[PATCH 9/9] nvme/pci: implement the mdev external queue allocation interface

From: Maxim Levitsky
Date: Tue Mar 19 2019 - 10:43:21 EST


Note that currently the number of hw queues reserved for mdev,
has to be pre determined on module load.

(I used to allocate the queues dynamicaly on demand, but
recent changes to allocate polled/read queues made
this somewhat difficult, so I dropped this for now)

Signed-off-by: Maxim Levitsky <mlevitsk@xxxxxxxxxx>
---
drivers/nvme/host/pci.c | 376 +++++++++++++++++++++++++++++++++++++++-
1 file changed, 369 insertions(+), 7 deletions(-)

diff --git a/drivers/nvme/host/pci.c b/drivers/nvme/host/pci.c
index 806b551d3582..deb9e8de0fe8 100644
--- a/drivers/nvme/host/pci.c
+++ b/drivers/nvme/host/pci.c
@@ -31,6 +31,7 @@
#include <linux/io-64-nonatomic-lo-hi.h>
#include <linux/sed-opal.h>
#include <linux/pci-p2pdma.h>
+#include "../mdev/mdev.h"

#include "trace.h"
#include "nvme.h"
@@ -40,6 +41,7 @@

#define SGES_PER_PAGE (PAGE_SIZE / sizeof(struct nvme_sgl_desc))
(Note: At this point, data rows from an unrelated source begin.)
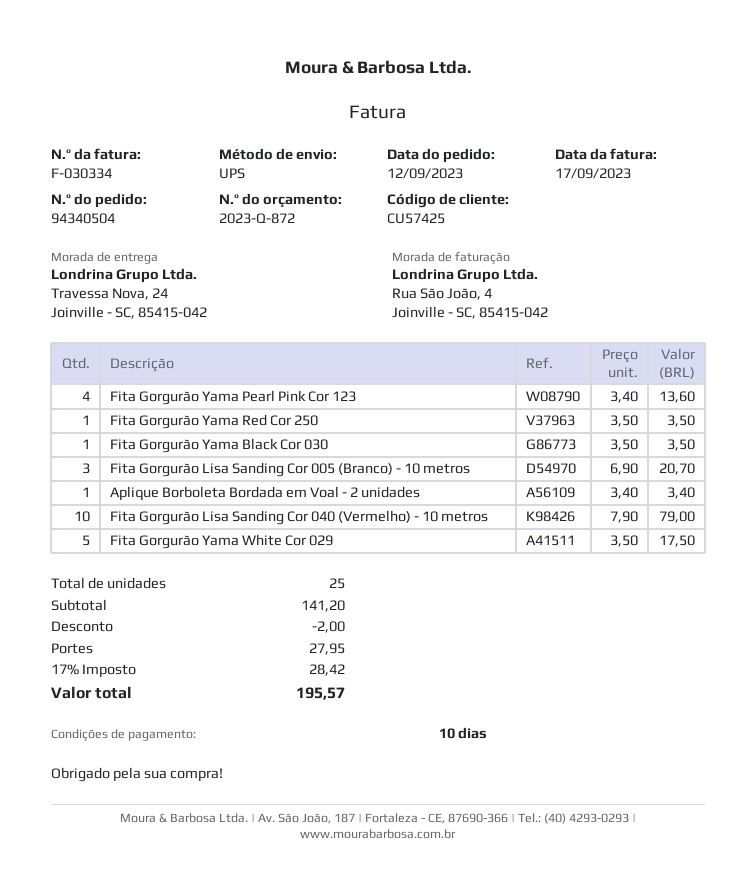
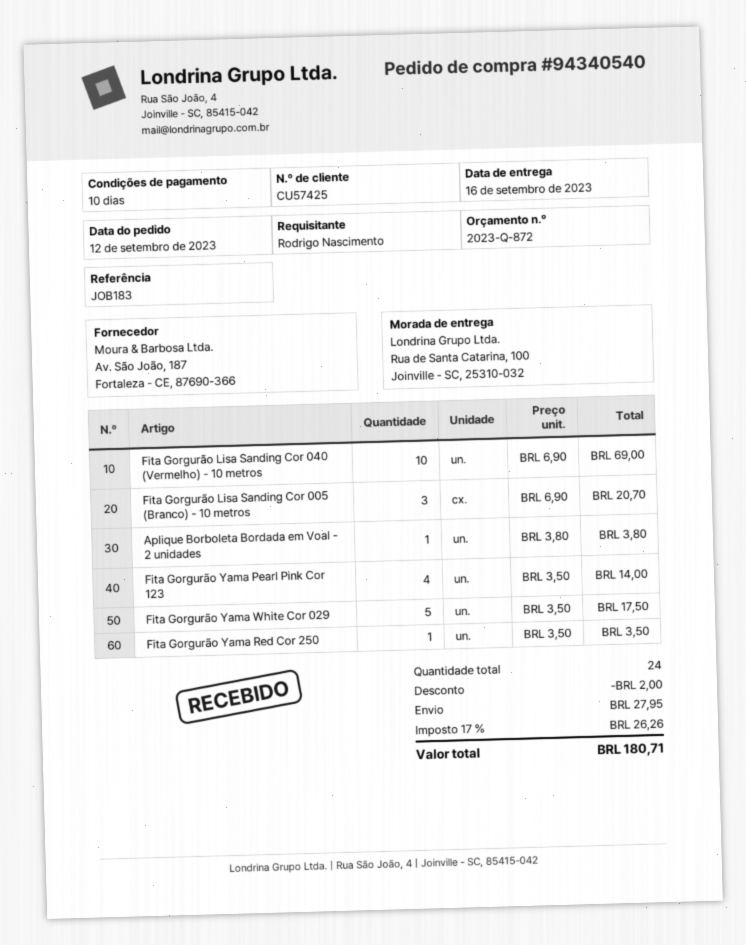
order number: 94340504 -> 94340540
ship to: Travessa Nova, 24, Joinville - SC, 85415-042 -> Rua de Santa Catarina, 100, Joinville - SC, 25310-032
Fita Gorgurão Yama Pearl Pink Cor 123: 4 x 3.40 = 13.60 -> 4 x 3.50 = 14.00
Fita Gorgurão Yama Black Cor 030: 1 x 3.50 = 3.50 -> none
Aplique Borboleta Bordada em Voal - 2 unidades: 1 x 3.40 = 3.40 -> 1 x 3.80 = 3.80
Fita Gorgurão Lisa Sanding Cor 040 (Vermelho) - 10 metros: 10 x 7.90 = 79.00 -> 10 x 6.90 = 69.00
total quantity: 25 -> 24
tax: 17% = 28.42 -> 17% = 26.26
total: 195.57 -> 180.71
+#define USE_SMALL_PRP_POOL(nprps) ((nprps) < (256 / 8))
/*
* These can be higher, but we need to ensure that any command doesn't
* require an sg allocation that needs more than a page of data.
@@ -91,12 +93,24 @@ static int poll_queues = 0;
module_param_cb(poll_queues, &queue_count_ops, &poll_queues, 0644);
MODULE_PARM_DESC(poll_queues, "Number of queues to use for polled IO.");

+static int mdev_queues;
+#ifdef CONFIG_NVME_MDEV
+module_param_cb(mdev_queues, &queue_count_ops, &mdev_queues, 0644);
+MODULE_PARM_DESC(mdev_queues, "Number of queues to use for mediated VFIO");
+#endif
+
struct nvme_dev;
struct nvme_queue;

static void nvme_dev_disable(struct nvme_dev *dev, bool shutdown);
static bool __nvme_disable_io_queues(struct nvme_dev *dev, u8 opcode);

+#ifdef CONFIG_NVME_MDEV
+static void nvme_ext_queue_reset(struct nvme_dev *dev, u16 qid);
+#else
+static void nvme_ext_queue_reset(struct nvme_dev *dev, u16 qid) {}
+#endif
+
/*
* Represents an NVM Express device. Each nvme_dev is a PCI function.
*/
@@ -111,6 +125,7 @@ struct nvme_dev {
unsigned online_queues;
unsigned max_qid;
unsigned io_queues[HCTX_MAX_TYPES];
+ unsigned int mdev_queues;
unsigned int num_vecs;
int q_depth;
u32 db_stride;
@@ -118,6 +133,7 @@ struct nvme_dev {
unsigned long bar_mapped_size;
struct work_struct remove_work;
struct mutex shutdown_lock;
+ struct mutex ext_dev_lock;
bool subsystem;
u64 cmb_size;
bool cmb_use_sqes;
@@ -178,6 +194,16 @@ static inline struct nvme_dev *to_nvme_dev(struct nvme_ctrl *ctrl)
return container_of(ctrl, struct nvme_dev, ctrl);
}

+/* Simplified IO descriptor for MDEV use */
+struct nvme_ext_iod {
+ struct list_head link;
+ u32 user_tag;
+ int nprps;
+ struct nvme_ext_data_iter *saved_iter;
+ dma_addr_t first_prplist_dma;
+ __le64 *prpslists[NVME_MAX_SEGS];
+};
+
/*
* An NVM Express queue. Each device has at least two (one for admin
* commands and one for I/O commands).
@@ -203,14 +229,25 @@ struct nvme_queue {
u16 qid;
u8 cq_phase;
unsigned long flags;
+
#define NVMEQ_ENABLED 0
#define NVMEQ_SQ_CMB 1
#define NVMEQ_DELETE_ERROR 2
+#define NVMEQ_EXTERNAL 4
+
u32 *dbbuf_sq_db;
u32 *dbbuf_cq_db;
u32 *dbbuf_sq_ei;
u32 *dbbuf_cq_ei;
struct completion delete_done;
+
+ /* queue passthrough for external use */
+ struct {
+ int inflight;
+ struct nvme_ext_iod *iods;
+ struct list_head free_iods;
+ struct list_head used_iods;
+ } ext;
};

/*
@@ -255,7 +292,7 @@ static inline void _nvme_check_size(void)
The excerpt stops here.